Álvaro Moreira da Silva Álvaro Moreira da Silva

A dona Cecília explicava e eu escutava: pão ensopado em vinho azedo, caseiro, serve de petisco para as aves do galinheiro e, também, de ingrediente nobre para as sopas com favas. Enquanto aguardava na fila do pão, aproveitei para ouvir a senhora, que debatia as suas ideias com a funcionária da loja. Indagadora, a senhora continuava o discurso pouco poético. Perguntava agora sobre a possibilidade de um desconto, caso comprasse sobras de pão antes do fecho da loja. Se não fosse possível, ou se, porventura, esse pão não fosse vendido, tinha curiosidade em saber qual o seu destino.

Por achar interessante a situação, abordei-a no final do meu pedido, tentando perceber um pouco do contexto da sua conversa e até escutar a sua opinião sobre o assunto. Para meu espanto, começou por me falar da sua terra e dos hábitos alimentares da sua geração. Mostrando-me as mãos calejadas, jurou ter cultivado a terra que a alimentou toda a vida, e ter puxado arados e juntas de bois. Assegurou ter lançado as sementes que deram fruto à sua família e aos seus animais. Nas raras vezes em que o produto da terra sobrara, sempre o tinha congelado para dias vindouros. Aquilo que fosse retirado em piores condições servia de fertilizante. E, por incrível que pareça, afirmava comprar, num outro supermercado, sacos com sobras de pão ressesso a preço de saldo, algo que ali supostamente não acontecia.
Entusiasmado, continuei a escutar aquela simpática senhora, que me dava uma lição de vida, de culinária e até de negócio. Discutimos temas complexos de uma forma simples, como poupança, sustentabilidade e desperdício, tentando estabelecer uma comparação entre a sua geração e a atual. Durante a conversa, foquei-me no desperdício, tentando escutar a sua humilde opinião sobre o assunto.

Recentemente, participei numa curta reunião, não tão específica em termos de negócio, mas com um conjunto de profissionais e especialistas na área de retalho. O tema estava relacionado com diversos desafios de uma organização árabe. No meio de diversos tópicos, relevou-se um, curioso, relacionado com a complexa gestão de inventário de produtos que teriam de ser transformados noutros. Curiosamente, acabámos por falar exatamente do pão e da importância de o transformar e potenciar, tudo numa perspetiva de produção e venda de pão ressesso para camelos. Ainda não tive oportunidade de explorar esta questão a fundo, porque a reunião foi interrompida, mas prevejo uma animada discussão para breve na companhia dos meus colegas.

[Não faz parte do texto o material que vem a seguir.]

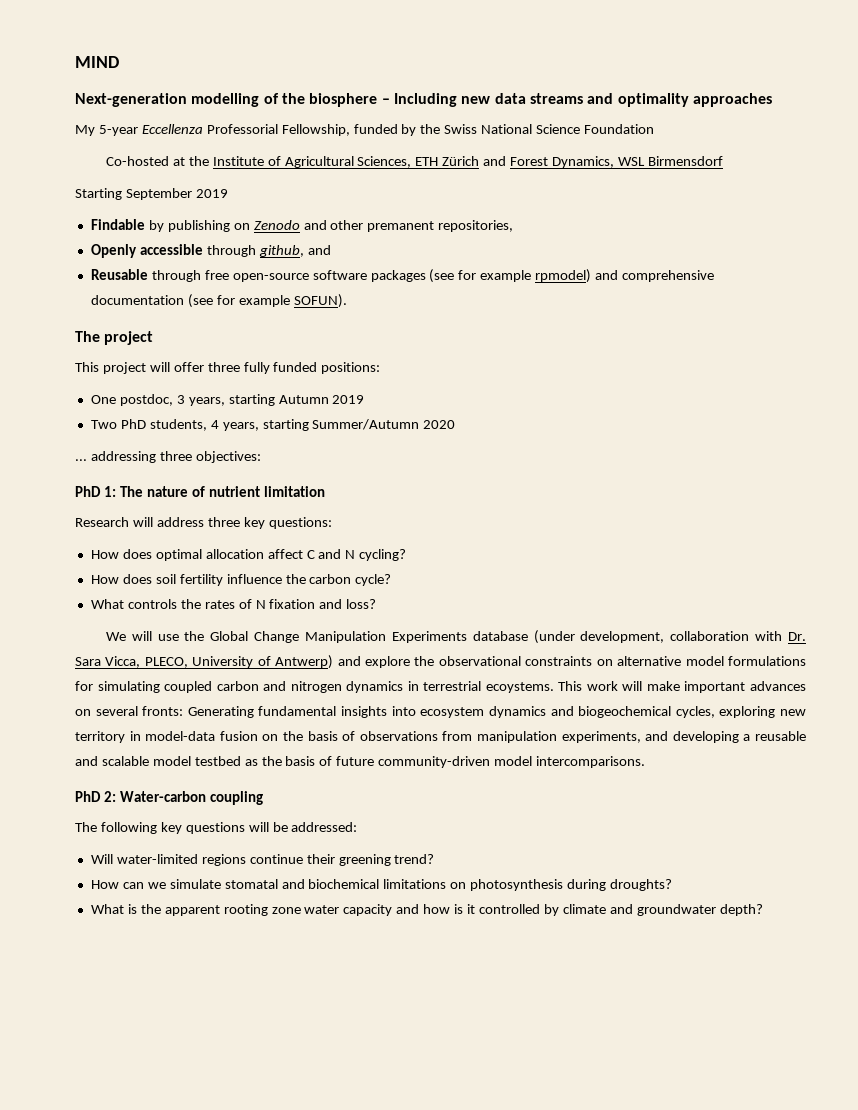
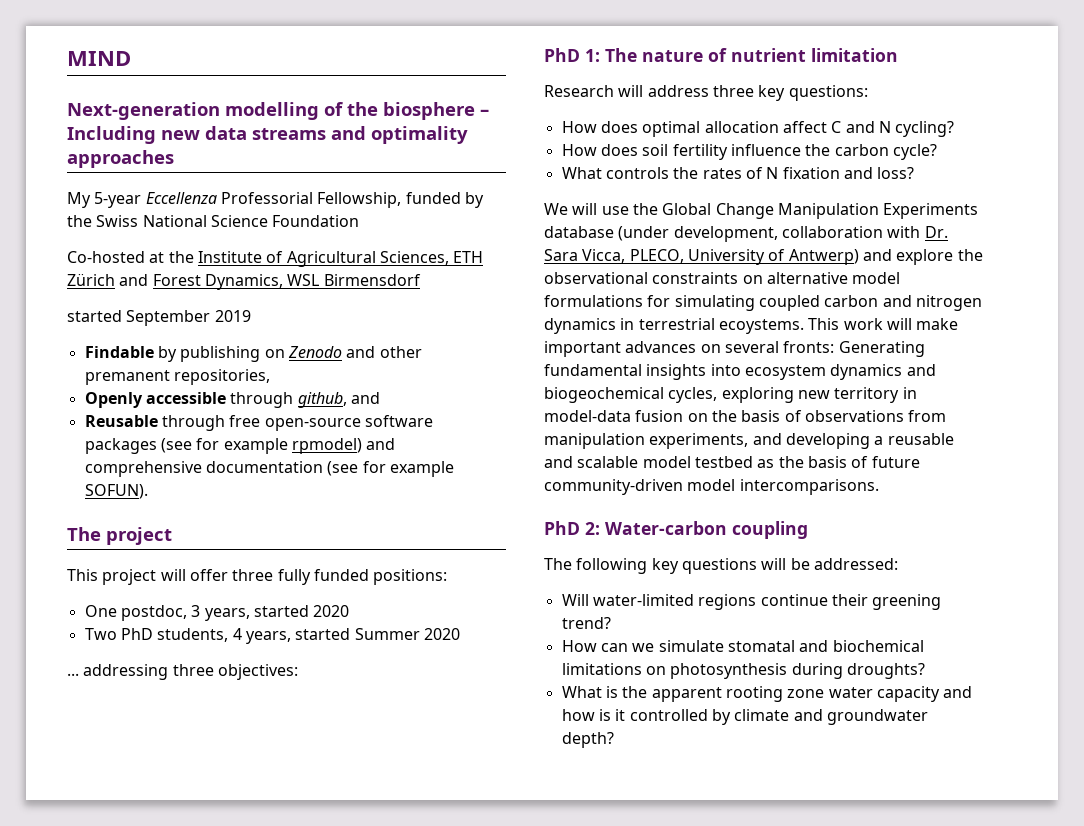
- Starting September 2019
+ started September 2019
- One postdoc, 3 years, starting Autumn 2019
+ One postdoc, 3 years, started 2020
- Two PhD students, 4 years, starting Summer/Autumn 2020
+ Two PhD students, 4 years, started Summer 2020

Penso na sensibilidade e rigor atuais das grandes organizações retalhistas, não só para a contínua melhoria das suas políticas de gestão de perda e desperdício, mas, também, para a promoção de mais e melhores iniciativas de sensibilização dos consumidores relativamente a estes temas. São exemplo iniciativas como o projeto “Transformar-te”, da Sonae, iniciado em 2016, com propostas de combate e valorização de perdas. Evidenciam-se nele mecanismos que permitem, por exemplo, a redução de preços no final do dia tendo em vista o escoamento de produtos; mecanismos de transformação de produtos, ainda em condições de consumo, noutros vendíveis; e, ainda, mecanismos de doação a instituições sociais ou de disponibilização em áreas sociais.

Regressando à dona Cecília, que se despediu de mim com um valente sorriso, é verdade que a mesma deixou por lá um conjunto de recomendações muito pertinentes, mas, além de mim, ninguém lhe prestou atenção. Sugeriu que não se alimentasse o lixo, mas que se doassem os produtos aos pobres. Partilhou também a ideia de se criarem novos produtos a partir de outros em fim de vida ou de se reduzirem os preços durante o dia, utilizando também processos mais eficientes de identificação, recolha e transformação. Por exemplo, pre-embalando sacos de pão para as suas galinhas ou até criando diferentes gamas de congelados de pão a preços mais acessíveis. A rendibilização de produtos tão nobres e tão lucrativos como o pão, assim como outros tantos perecíveis, serviria para a loja lucrar mais, combater perdas e desperdício, e, ainda, alimentar animais e pessoas a preços mais convidativos.